No dia 4 de novembro (UTC), a Berachain Foundation informou que já distribuiu os binários do hard fork e alguns validadores atualizaram os seus nós. Antes de relançar e produzir novos blocos, pretende assegurar que os principais parceiros de infraestrutura (como oráculos de liquidação) atualizem os endpoints RPC. Estes são os principais entraves à retomada da atividade on-chain. Assim que os serviços RPC centrais estejam ativos, a equipa irá coordenar com bridges cross-chain, parceiros CEX e custodians para retomar as operações.
Entretanto, um operador de bot MEV na Berachain entrou em contacto com a fundação após a paragem da cadeia, alegando ter recuperado fundos em modo “white-hat” e enviou uma mensagem on-chain, oferecendo-se para pré-assinar transações que devolvam os fundos assim que a cadeia volte a operar.
“Sabemos que isto é controverso, mas quando cerca de 12 milhões de dólares em ativos de utilizadores estão em risco, proteger os utilizadores é a única opção”, afirmou Smokey The Bera, cofundador da Berachain, respondendo às preocupações de centralização.
Reconheceu que a Berachain não atingiu o grau de descentralização da Ethereum e que a coordenação dos validadores funciona mais como um “centro de operações de crise” do que como uma rede de consenso automatizada. Na prática, os nós on-chain foram suspensos em menos de uma hora após o exploit, ilustrando eficácia centralizada, mas também expondo a concentração na governação.
A comunidade ficou profundamente dividida.
Os apoiantes defenderam que a equipa demonstrou compromisso com a proteção dos utilizadores — uma “descentralização pragmática”. Os críticos argumentaram que a medida viola o princípio “Code is Law” e põe em causa a irreversibilidade on-chain.
O investigador on-chain ZachXBT comentou: “Quando os fundos dos utilizadores estão em perigo iminente, é uma decisão difícil, mas correta.”

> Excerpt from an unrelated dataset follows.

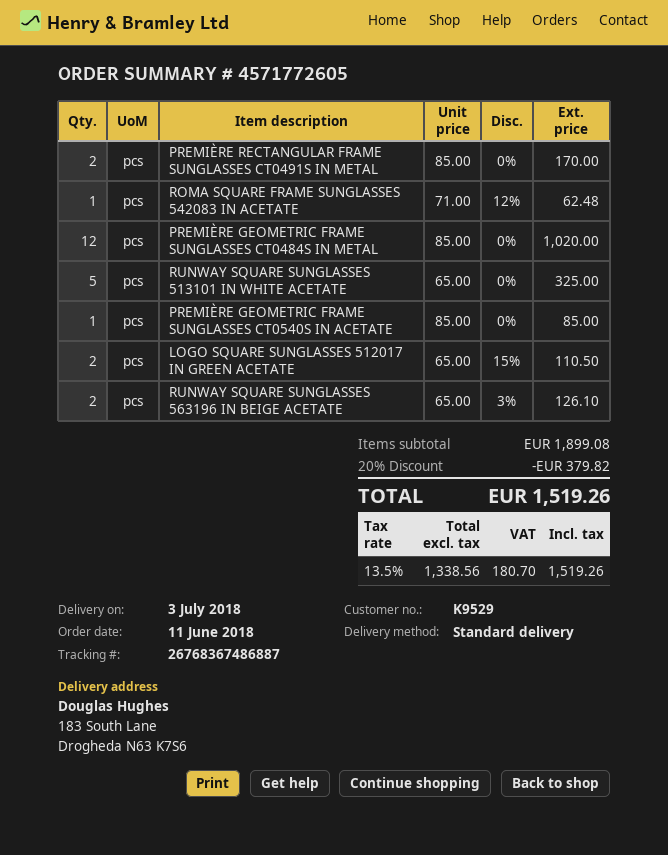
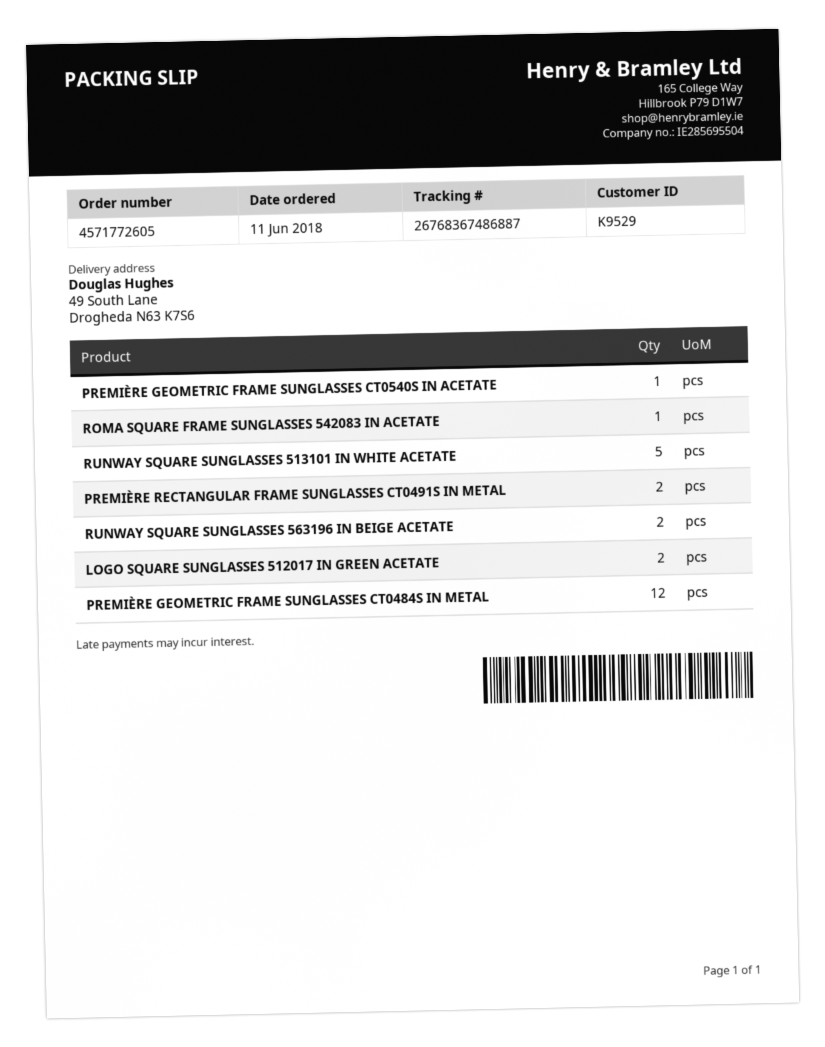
ship to: 183 South Lane, Drogheda N63 K7S6 -> 49 South Lane, Drogheda N63 K7S6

Mas alguns developers foram diretos: “Se uma blockchain pode ser pausada manualmente a qualquer momento, em que é diferente das finanças tradicionais?”
Esta crise fez muitos veteranos recordar o hack ao DAO da Ethereum em 2016, quando a rede reverteu transações via hard fork para recuperar 50 milhões de dólares roubados — dividindo a comunidade entre Ethereum (ETH) e Ethereum Classic (ETC).
Nove anos depois, surge um dilema semelhante.
Desta vez, a figura central é uma nova blockchain pública, sem grande descentralização ou consenso global.
A intervenção da Berachain pode ter limitado as perdas, mas reacende o debate sobre a verdadeira autonomia das blockchains.
De certa forma, este episódio espelha o DeFi: Segurança, eficiência e descentralização — nunca se alcançou um equilíbrio perfeito.
Quando hackers conseguem roubar dezenas de milhões em segundos, o idealismo cede frequentemente à realidade.
A equipa da Balancer trabalha com investigadores de segurança de topo, planeia publicar um post-mortem e alerta os utilizadores para mensagens fraudulentas de impostores.
Espera-se que a Berachain retome gradualmente a produção de blocos e a funcionalidade de transações após o hard fork.
Contudo, recuperar a confiança dos utilizadores é muito mais difícil do que corrigir código. Para qualquer nova blockchain pública, uma paragem pode ser uma solução de curto prazo, mas implica consequências futuras — os utilizadores podem duvidar da descentralização da cadeia e os developers ter reservas sobre a sua imutabilidade.
O DeFi pode estar a redefinir a descentralização — não como liberalismo absoluto, mas como o consenso mínimo possível em tempos de crise.